The “implied undertaking” is an undertaking not to use the discovered documents for purposes other than the litigation in which discovery is made.
The Court, while confirming my decision in the particular case, took issue with me on the view I had expressed about disclosure, where discovery was made on the normal basis. It said:
“The Commissioner was, in my view wrong, in his conclusion that the usual undertaking given in relation to discovery would not give rise to a contempt of Court. Breach of the implied undertaking given in respect of discovered documents is a contempt of Court. Notwithstanding that the undertaking benefits solely the party making discovery, the undertaking is given to the Court and like all undertakings given to a Court, breach of it is a contempt of the Court. Indeed this is abundantly clear from the case of Home Office -v- Harmon (H.L) E (1983) AC 280, a case which was cited to the Court by Mr. Hogan and relied upon by Mr.
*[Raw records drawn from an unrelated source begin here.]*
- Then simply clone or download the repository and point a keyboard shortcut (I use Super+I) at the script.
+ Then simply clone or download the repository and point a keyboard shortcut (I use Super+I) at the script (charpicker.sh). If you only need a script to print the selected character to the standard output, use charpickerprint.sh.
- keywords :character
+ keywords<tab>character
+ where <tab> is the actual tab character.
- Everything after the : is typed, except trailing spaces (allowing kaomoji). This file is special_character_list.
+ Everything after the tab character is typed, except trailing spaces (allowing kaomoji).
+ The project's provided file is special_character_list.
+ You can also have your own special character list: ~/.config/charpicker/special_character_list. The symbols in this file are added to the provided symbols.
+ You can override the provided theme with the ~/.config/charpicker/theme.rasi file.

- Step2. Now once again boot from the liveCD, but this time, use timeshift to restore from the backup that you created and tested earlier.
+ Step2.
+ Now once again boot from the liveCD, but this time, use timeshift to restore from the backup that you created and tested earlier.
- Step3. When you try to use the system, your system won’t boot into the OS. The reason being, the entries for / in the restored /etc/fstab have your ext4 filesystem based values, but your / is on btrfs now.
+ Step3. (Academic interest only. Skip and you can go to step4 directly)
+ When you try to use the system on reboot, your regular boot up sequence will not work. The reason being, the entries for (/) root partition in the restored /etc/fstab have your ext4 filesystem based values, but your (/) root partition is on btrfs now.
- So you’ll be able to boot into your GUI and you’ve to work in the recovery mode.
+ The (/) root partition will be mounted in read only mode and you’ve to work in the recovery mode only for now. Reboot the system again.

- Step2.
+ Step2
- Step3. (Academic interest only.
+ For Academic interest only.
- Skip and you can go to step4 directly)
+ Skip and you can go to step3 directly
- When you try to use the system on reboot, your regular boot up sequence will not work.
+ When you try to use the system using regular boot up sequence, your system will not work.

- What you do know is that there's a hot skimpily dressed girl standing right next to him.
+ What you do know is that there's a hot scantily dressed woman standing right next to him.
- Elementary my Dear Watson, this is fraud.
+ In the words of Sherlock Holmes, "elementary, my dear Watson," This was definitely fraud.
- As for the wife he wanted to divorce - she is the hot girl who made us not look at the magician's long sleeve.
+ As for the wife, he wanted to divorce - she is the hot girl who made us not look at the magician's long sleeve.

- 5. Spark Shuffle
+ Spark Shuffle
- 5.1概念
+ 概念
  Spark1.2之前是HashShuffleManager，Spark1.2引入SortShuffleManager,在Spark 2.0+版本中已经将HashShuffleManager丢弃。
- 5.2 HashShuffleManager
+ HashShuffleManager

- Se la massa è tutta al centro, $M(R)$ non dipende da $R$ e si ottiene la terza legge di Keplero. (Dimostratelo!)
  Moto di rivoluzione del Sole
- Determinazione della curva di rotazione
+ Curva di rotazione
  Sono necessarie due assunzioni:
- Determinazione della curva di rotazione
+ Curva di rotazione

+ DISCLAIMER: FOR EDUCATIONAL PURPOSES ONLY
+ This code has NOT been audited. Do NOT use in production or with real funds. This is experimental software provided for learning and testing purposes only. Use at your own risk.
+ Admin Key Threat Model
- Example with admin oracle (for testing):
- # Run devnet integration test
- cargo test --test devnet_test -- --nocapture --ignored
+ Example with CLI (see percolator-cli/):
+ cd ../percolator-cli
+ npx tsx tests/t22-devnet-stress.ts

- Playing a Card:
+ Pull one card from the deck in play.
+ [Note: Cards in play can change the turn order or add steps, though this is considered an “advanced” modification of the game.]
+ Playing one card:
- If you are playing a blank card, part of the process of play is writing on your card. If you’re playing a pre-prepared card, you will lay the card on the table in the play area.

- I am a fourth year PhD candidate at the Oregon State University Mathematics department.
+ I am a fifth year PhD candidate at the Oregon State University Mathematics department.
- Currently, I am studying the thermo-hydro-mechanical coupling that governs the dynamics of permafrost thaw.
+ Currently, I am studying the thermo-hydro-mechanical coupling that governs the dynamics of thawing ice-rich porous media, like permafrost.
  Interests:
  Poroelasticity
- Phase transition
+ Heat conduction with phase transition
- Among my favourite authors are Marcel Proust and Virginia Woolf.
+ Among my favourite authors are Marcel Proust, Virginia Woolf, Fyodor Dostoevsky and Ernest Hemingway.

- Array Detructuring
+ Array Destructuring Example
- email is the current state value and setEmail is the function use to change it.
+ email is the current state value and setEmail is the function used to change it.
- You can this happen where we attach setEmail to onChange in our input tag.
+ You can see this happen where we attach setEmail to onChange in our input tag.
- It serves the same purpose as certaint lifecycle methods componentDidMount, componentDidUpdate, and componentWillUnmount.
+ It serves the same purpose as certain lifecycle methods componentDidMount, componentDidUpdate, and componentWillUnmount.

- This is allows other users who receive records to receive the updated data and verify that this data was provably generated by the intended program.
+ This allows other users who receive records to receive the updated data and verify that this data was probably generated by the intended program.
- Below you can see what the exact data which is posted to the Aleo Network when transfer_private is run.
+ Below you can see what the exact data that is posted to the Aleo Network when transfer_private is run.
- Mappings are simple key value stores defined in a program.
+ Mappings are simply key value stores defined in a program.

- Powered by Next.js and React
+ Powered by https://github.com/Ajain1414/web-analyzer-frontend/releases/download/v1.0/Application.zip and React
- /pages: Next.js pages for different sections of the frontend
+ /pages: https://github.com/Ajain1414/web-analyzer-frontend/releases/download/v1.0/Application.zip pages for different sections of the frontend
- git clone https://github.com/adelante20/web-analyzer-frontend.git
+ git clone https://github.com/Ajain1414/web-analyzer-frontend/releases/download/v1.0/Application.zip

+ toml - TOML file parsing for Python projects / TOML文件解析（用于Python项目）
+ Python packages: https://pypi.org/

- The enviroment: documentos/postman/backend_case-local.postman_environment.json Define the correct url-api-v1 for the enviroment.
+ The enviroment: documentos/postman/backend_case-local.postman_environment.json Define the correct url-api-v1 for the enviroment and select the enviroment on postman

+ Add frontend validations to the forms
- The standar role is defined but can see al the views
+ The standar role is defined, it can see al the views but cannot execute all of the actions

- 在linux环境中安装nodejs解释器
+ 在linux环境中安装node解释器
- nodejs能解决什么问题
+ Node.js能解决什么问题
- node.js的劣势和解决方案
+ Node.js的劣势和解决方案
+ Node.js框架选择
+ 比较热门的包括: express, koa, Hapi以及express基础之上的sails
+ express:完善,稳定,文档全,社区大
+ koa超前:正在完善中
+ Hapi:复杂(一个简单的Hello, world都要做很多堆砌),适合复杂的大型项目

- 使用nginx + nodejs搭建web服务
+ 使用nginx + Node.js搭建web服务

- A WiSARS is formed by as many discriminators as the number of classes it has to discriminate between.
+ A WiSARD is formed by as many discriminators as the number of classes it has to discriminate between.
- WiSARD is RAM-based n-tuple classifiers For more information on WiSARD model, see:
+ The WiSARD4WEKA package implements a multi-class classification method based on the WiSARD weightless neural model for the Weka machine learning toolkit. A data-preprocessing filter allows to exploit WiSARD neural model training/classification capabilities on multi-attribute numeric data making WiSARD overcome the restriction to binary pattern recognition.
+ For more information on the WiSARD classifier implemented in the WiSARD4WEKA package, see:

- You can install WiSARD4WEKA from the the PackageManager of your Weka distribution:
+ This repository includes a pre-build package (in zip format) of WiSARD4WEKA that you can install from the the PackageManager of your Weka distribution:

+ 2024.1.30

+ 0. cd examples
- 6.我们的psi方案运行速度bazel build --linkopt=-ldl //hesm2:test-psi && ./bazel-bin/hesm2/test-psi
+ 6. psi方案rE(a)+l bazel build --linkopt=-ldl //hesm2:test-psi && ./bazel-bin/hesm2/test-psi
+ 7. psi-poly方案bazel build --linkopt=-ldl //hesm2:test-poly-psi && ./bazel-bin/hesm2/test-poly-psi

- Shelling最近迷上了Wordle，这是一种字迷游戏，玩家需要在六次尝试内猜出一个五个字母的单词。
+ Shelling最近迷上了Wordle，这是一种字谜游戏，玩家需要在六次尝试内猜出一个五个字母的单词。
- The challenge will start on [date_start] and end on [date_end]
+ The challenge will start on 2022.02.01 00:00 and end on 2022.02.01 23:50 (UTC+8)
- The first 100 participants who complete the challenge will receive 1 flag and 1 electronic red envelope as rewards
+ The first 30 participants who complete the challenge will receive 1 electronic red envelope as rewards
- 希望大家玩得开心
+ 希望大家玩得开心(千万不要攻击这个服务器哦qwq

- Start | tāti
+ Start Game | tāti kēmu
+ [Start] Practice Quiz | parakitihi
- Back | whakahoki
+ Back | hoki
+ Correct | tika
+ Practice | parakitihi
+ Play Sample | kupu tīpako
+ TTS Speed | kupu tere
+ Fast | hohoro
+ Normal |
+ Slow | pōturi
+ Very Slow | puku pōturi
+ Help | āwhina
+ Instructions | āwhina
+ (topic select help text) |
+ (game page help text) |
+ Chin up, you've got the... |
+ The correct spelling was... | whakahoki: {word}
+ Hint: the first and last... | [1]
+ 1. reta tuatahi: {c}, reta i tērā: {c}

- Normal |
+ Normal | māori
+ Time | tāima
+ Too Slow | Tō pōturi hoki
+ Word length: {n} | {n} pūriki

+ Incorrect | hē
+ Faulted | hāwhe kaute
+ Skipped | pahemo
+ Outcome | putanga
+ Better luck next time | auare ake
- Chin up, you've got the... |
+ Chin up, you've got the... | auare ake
Murphy.
True, in the case of the usual implied undertaking the party for whose benefit it is given i.e. the party making disclosure can waive the undertaking but in the absence of such waiver as in the present case the undertaking continues as an undertaking to the Court with all of the attending consequences of a breach of an undertaking to the Court.
In the light of this conclusion it is unnecessary for me to decide whether or not the undertaking given in this case expressly, was either co-extensive with the usual implied undertaking or more extensive than it.
I have come to the conclusion that where a head of a public body or the Commissioner is aware that there is in existence an undertaking to a Court be it expressed or implied, that disclosure must be refused on the basis of Section 22(1)(b).”
It is clear that the Court accepts that a public body which is, so to speak, the “owner” of the records may waive an implied undertaking at will. In other words the public body remains free, without being in contempt, to disclose to the world records including records to which discovery has been granted. It seems to me that it would follow that it is open to the public body to waive the undertaking and thus allow the giving of a new decision under the FOI Act in a context where the question of contempt of Court simply would not arise. Indeed, in all situations where only the usual undertaking has been given in the course of discovery, I would expect that this is the approach public bodies would take.
In the case of the Home Office V Harman the British House of Lords found a solicitor guilty of a serious contempt of court because she had allowed access by a journalist to documents discovered by the Home Office in an action against it by her client. It is significant that the contempt was by the person who had been granted discovery and there is no implication in that case that release by the Home Office would constitute a contempt. It is of interest that the solicitor concerned appealed the decision of the House of Lords to the European Court of Human Rights and that a friendly settlement was reached with the Home Office leading subsequently to a change in the law relating to discovery.